De verzending van de e-mail van 30 juni 2013 met bijlage
2.8
De eerste twee vragen aan de deskundige luidden:
"1.
Kunt u aangeven of de door [appellant] als productie 1 bij memorie van grieven in het geding gebrachte e-mail van 30 juni 2013, 23:07 uur op die datum is verzonden vanuit het account“ [appellant] .nl” aan (een of meerdere van) de in die e-mail genoemde e-mailadressen“ [geïntimeerde1] .nl”, “ [geïntimeerde2] ” en “ [geïntimeerden] .nl’?
2.
Kunt u aangeven of bij de in vraag 1 genoemde e-mail een bijlage was gevoegd en wat de
inhoud daarvan was?"
2.9
De conclusie van de deskundige luidt:
"Het is zeer aannemelijk dat het betreffende betwiste e-mailbericht en het daarbij behorende Worddocument, op 30 juni 2013 door de heer [appellant] zijn gemaakt en verstuurd naar de e-mailserver van Argeweb, zoals in gebruik bij de heer [appellant] . Dit wordt afgeleid uit het feit dat alle metadata, e-mailheader en MAPI-items logische en geldige gegevens bevatten. Er zijn geen feiten en omstandigheden bekend geworden, die maar enigszins zouden kunnen wijzen op manipulatie van die gegevens."
2.10
De deskundige heeft deze conclusie in zijn rapport als volgt onderbouwd.
a. Als afzender van de e-mail is vermeld " [appellant] .nl". Dat is een zogenaamde "weergavenaam". Onderzoek van de laptop die [appellant] in 2013 in gebruik had leert dat het account van waaruit de e-mail is verzonden niet is " [appellant] .nl", maar "@office. [appellant] .nl."
b. Het onderzoek aan de laptop heeft uitgewezen dat de e-mail daadwerkelijk is verzonden vanuit het Outlookprogramma van [appellant] en dat het bericht is ontvangen door de Microsoft Exchangeserver van [appellant] , ter verdere verzending naar de ontvangers. Dat blijkt uit onderzoek aan de zogenaamde Mapi-items3 van de e-mail, in het bijzonder de brondata (MessageID) daarvan.
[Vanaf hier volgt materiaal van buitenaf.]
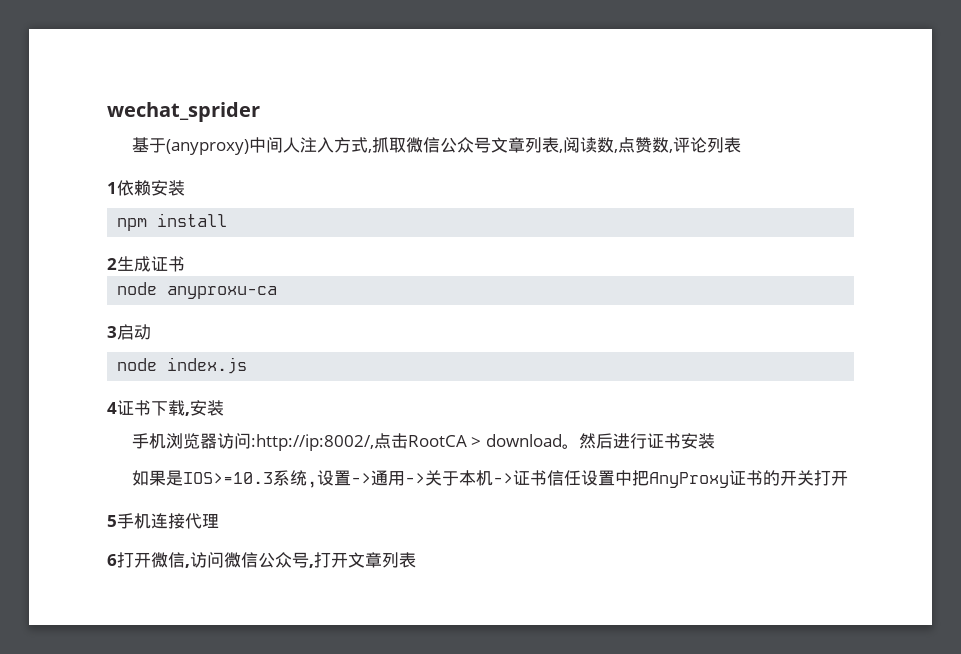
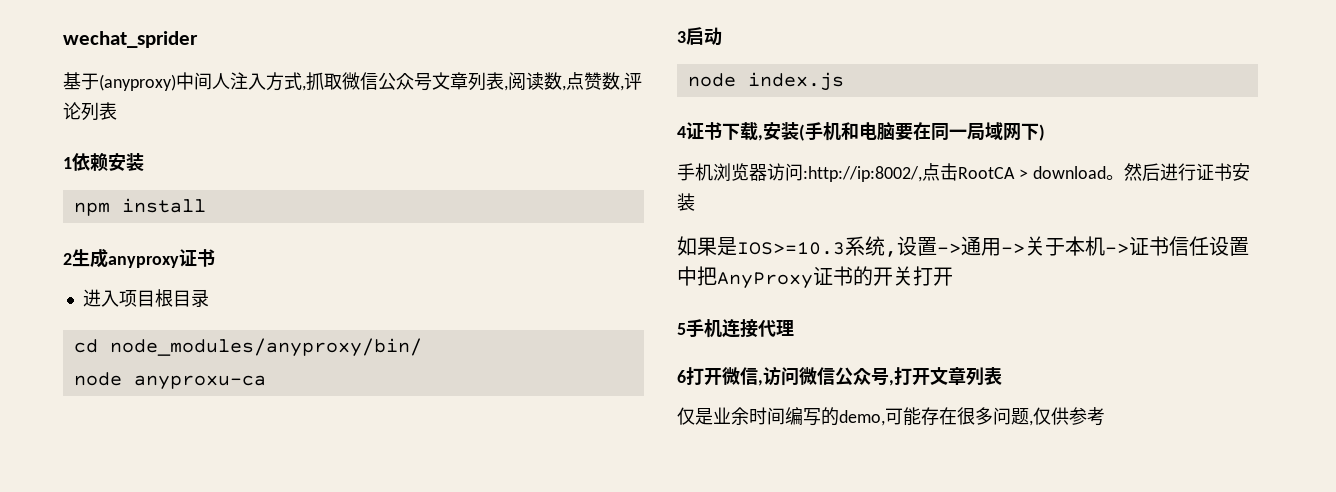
[151,256,185,272] 证书 -> [108,249,215,268] [82,289,209,307] [73,338,422,357] anyproxy证书 // 进入项目根目录 // cd node_modules/anyproxy/bin/
(224, 408) none -> [799,122,1045,141] (手机和电脑要在同一局域网下)
(416, 560) none -> [677,407,1105,426] // 仅是业余时间编写的demo,可能存在很多问题,仅供参考

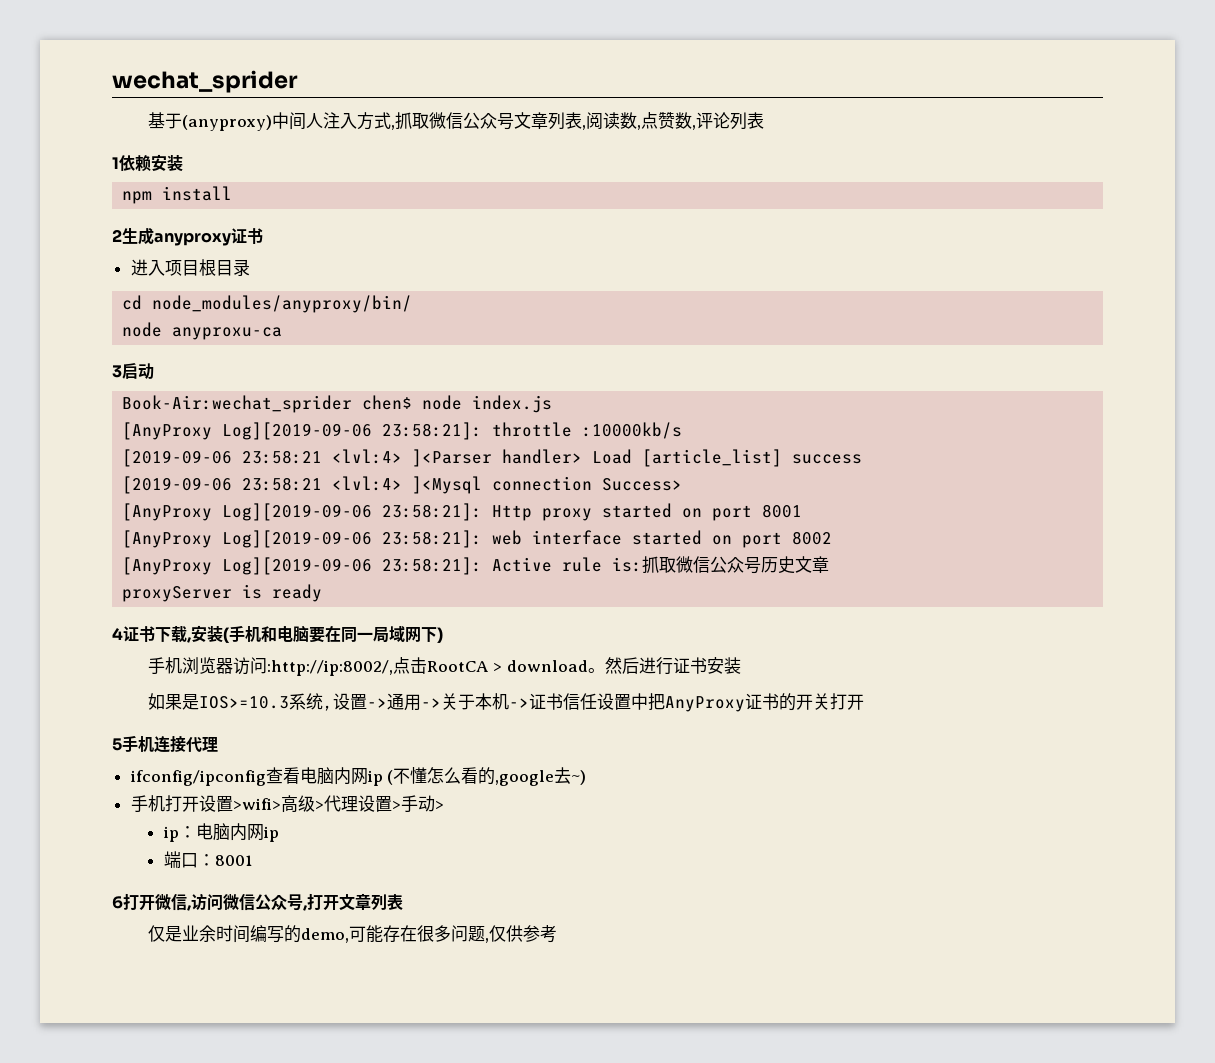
(722, 36) none -> [122,395,413,413] Book-Air:wechat_sprider chen$
(844, 81) none -> [122,422,683,440] [122,449,863,467] [122,476,683,494] [122,503,803,521] [122,530,833,548] [122,556,830,575] [122,584,323,602] // [AnyProxy Log][2019-09-06 23:58:21]: throttle :10000kb/s // [2019-09-06 23:58:21 <lvl:4> ]<Parser handler> Load [article_list] success // [2019-09-06 23:58:21 <lvl:4> ]<Mysql connection Success> // [AnyProxy Log][2019-09-06 23:58:21]: Http proxy started on port 8001 // [AnyProxy Log][2019-09-06 23:58:21]: web interface started on port 8002 // [AnyProxy Log][2019-09-06 23:58:21]: Active rule is:抓取微信公众号历史文章 // proxyServer is ready
(794, 328) none -> [129,767,587,786] [130,795,444,813] [162,823,279,842] [163,851,253,868] // ifconfig/ipconfig查看电脑内网ip (不懂怎么看的,google去~) // 手机打开设置>wifi>高级>代理设置>手动> // ip：电脑内网ip // 端口：8001

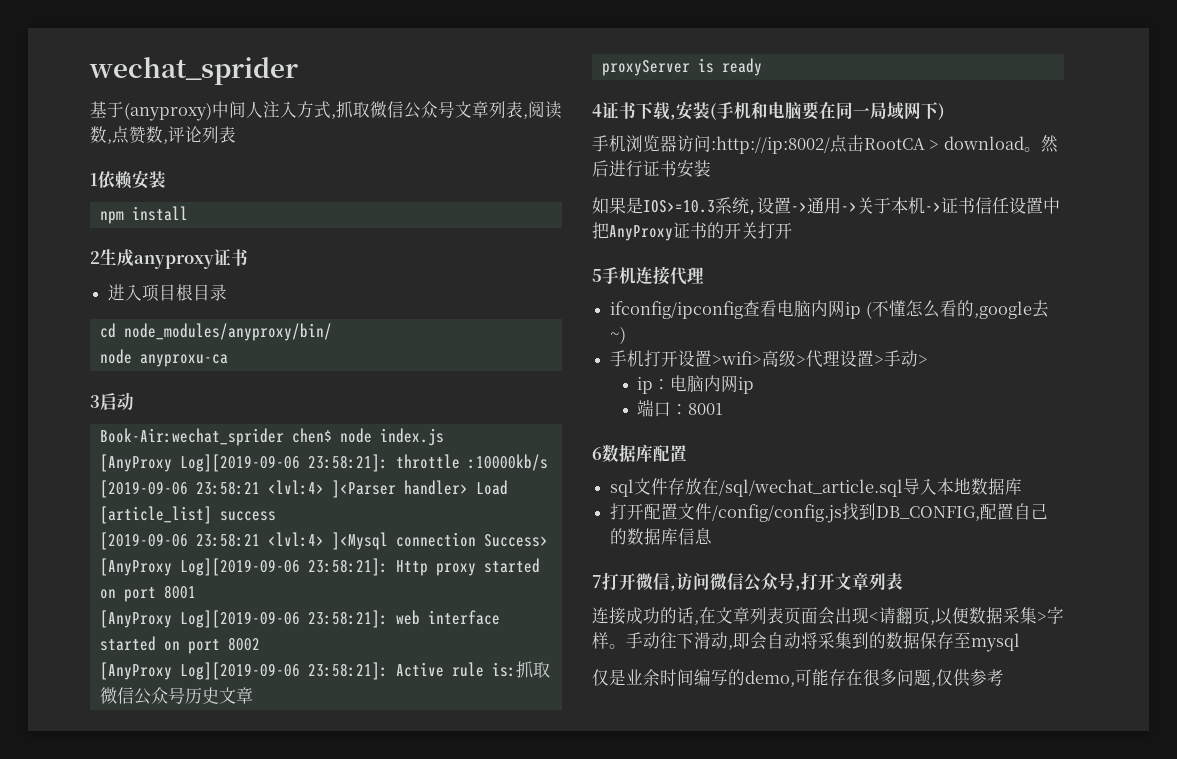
[267,660,394,676] :http://ip:8002/, -> [711,136,830,154] :http://ip:8002/
(123, 902) none -> [602,444,687,463] [610,478,1023,497] [610,503,1049,523] [610,528,713,545] [592,575,602,588] 数据库配置 // sql文件存放在/sql/wechat_article.sql导入本地数据库 // 打开配置文件/config/config.js找到DB_CONFIG,配置自己的数据库信息 // 7
(403, 902) none -> [592,607,1064,625] [592,632,1020,652] // 连接成功的话,在文章列表页面会出现<请翻页,以便数据采集>字样。手动往下滑动,即会自动将采集到的数据保存至mysql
c. Argeweb was destijds de hostingprovider van [appellant] . Het account (ook wel: e-mail-subdomein) "@office. [appellant] .nl" was gekoppeld aan de e-mailserver van Argeweb. Van storingen aan die server op 30 juni 2013 is Argeweb niets bekend. Het is zeer waarschijnlijk dat het weergegeven MessageID door de e-mailserver van Argeweb is toegewezen aan het betwiste e-mailbericht.
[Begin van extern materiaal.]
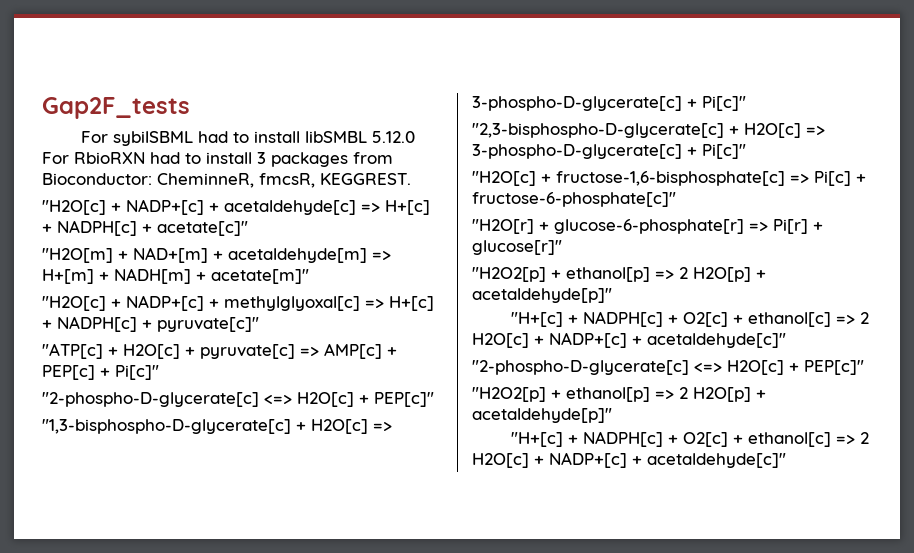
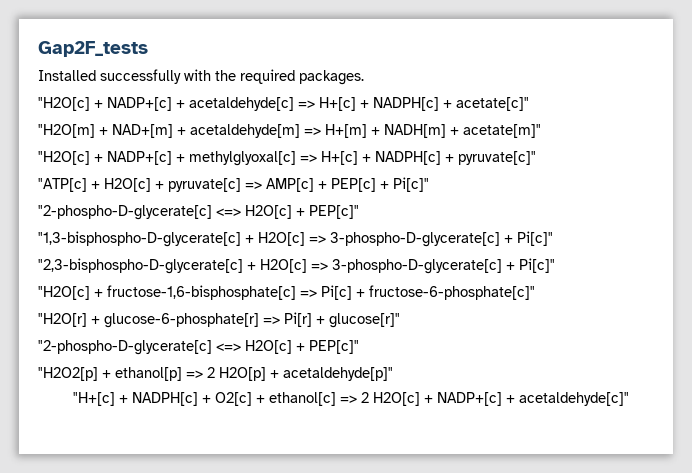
[81,131,416,146] [42,152,393,167] [42,173,411,188] For sybilSBML had to install libSMBL 5.12.0 For RbioRXN had to install 3 packages from Bioconductor: CheminneR, fmcsR, KEGGREST. -> [38,69,364,85] Installed successfully with the required packages.
[472,267,766,282] [472,288,612,303] [511,311,870,327] [472,332,786,348] // "H2O2[p] + ethanol[p] => 2 H2O[p] + acetaldehyde[p]" // "H+[c] + NADPH[c] + O2[c] + ethanol[c] => 2 H2O[c] + NADP+[c] + acetaldehyde[c]" -> (400, 320) none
d. Uit de aangetroffen metadata van het aangetroffen Worddocument (de brief die als bijlage zou zijn meegezonden) kan worden afgeleid dat dat document als bijlage bij de e-mail werd meegezonden.
2.11
De deskundige heeft aldus inzicht gegeven in de wijze waarop hij tot zijn conclusie is gekomen. Die conclusie is met de aangedragen motivering inzichtelijk en naar behoren onderbouwd.
2.12
Wat [geïntimeerden] c.s. in hun memorie na deskundigenbericht nog hebben aangevoerd, is geen reden anders te oordelen:
- Hun opmerking dat de deskundige spreekt over "zeer aannemelijk", maar dat bewijs niet is aangetroffen, stuit af op wat hiervoor (overwegingen 2.2 tot en met 2.4) werd opgemerkt over de eisen die aan het bewijs in deze zaak gesteld worden.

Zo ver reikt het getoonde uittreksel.